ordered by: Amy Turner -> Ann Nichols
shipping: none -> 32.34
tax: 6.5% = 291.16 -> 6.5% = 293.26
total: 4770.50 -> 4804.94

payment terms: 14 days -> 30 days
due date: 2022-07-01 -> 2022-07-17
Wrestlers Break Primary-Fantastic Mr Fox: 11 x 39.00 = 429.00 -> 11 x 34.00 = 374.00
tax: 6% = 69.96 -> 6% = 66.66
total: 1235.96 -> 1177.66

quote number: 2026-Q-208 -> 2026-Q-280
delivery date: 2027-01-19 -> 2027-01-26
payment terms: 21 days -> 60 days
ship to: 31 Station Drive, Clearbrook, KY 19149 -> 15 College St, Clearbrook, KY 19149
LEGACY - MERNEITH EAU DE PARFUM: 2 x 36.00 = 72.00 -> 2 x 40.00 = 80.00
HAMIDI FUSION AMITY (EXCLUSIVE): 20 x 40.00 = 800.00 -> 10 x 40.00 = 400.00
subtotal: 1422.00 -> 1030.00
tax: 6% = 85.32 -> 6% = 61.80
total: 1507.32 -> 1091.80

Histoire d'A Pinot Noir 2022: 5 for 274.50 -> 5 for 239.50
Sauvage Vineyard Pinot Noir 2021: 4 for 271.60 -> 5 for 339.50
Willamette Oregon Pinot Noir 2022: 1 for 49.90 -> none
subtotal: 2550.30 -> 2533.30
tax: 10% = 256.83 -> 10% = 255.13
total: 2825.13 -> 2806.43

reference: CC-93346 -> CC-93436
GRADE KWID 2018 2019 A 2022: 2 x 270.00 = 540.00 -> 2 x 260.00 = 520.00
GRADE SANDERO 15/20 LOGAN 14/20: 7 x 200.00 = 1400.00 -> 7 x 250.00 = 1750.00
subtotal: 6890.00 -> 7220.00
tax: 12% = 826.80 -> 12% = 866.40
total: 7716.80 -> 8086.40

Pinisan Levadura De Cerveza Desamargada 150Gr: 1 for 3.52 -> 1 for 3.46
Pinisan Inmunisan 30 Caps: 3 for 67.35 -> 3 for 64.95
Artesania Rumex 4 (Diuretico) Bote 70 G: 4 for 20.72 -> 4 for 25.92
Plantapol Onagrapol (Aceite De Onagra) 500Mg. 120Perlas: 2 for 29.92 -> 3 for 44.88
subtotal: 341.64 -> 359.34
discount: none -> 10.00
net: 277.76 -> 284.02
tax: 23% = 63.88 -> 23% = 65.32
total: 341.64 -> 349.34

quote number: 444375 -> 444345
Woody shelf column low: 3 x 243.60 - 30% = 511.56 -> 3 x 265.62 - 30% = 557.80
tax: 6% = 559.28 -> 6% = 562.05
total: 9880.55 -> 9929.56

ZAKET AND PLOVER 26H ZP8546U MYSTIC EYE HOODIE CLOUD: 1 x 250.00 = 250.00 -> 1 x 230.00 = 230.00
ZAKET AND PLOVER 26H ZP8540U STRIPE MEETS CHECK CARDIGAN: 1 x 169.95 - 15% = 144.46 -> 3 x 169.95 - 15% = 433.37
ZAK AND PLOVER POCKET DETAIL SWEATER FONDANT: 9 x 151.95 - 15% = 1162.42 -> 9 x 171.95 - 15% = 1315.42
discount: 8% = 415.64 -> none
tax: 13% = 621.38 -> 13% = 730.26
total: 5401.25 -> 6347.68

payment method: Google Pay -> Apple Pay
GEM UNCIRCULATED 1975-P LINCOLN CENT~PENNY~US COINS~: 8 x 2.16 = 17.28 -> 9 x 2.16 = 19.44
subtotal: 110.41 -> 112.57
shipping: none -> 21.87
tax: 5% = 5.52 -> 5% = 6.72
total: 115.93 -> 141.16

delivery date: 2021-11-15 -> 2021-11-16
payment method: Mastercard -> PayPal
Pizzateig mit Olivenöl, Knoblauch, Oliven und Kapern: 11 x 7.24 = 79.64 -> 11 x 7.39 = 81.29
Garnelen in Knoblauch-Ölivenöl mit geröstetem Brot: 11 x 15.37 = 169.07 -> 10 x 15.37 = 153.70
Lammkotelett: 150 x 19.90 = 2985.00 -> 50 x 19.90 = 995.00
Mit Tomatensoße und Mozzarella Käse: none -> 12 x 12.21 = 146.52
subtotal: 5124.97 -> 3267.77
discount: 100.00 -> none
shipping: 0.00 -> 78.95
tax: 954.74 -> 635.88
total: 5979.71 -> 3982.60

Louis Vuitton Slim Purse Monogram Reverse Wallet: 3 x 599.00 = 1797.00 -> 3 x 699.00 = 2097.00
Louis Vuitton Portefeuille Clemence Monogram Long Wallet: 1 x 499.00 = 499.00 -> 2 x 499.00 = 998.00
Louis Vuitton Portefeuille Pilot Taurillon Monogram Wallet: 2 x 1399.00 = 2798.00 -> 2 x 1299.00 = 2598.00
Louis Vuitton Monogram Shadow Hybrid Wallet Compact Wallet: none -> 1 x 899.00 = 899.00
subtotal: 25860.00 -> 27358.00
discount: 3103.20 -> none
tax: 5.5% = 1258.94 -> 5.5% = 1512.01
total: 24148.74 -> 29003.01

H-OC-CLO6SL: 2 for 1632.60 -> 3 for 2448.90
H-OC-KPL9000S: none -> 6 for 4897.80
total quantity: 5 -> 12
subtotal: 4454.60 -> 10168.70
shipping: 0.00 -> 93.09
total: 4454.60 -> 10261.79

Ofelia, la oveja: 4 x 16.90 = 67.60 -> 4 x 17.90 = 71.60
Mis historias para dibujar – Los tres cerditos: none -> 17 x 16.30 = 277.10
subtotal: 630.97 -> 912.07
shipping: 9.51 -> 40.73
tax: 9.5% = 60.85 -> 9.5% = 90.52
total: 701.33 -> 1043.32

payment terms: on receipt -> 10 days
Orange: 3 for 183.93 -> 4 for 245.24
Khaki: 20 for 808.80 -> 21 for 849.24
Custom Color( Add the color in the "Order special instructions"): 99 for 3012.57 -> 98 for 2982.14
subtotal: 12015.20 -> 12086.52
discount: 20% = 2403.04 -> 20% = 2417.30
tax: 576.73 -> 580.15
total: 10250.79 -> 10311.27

........

**Problem requirements**
Starting at the line with "shipping: none -> 21.87" and ending at the line with "Pizzateig mit Olivenöl, Knoblauch, Oliven", print each line of the listing above exactly, with no other lines.

**Response to the task**
shipping: none -> 21.87
tax: 5% = 5.52 -> 5% = 6.72
total: 115.93 -> 141.16

delivery date: 2021-11-15 -> 2021-11-16
payment method: Mastercard -> PayPal
Pizzateig mit Olivenöl, Knoblauch, Oliven und Kapern: 11 x 7.24 = 79.64 -> 11 x 7.39 = 81.29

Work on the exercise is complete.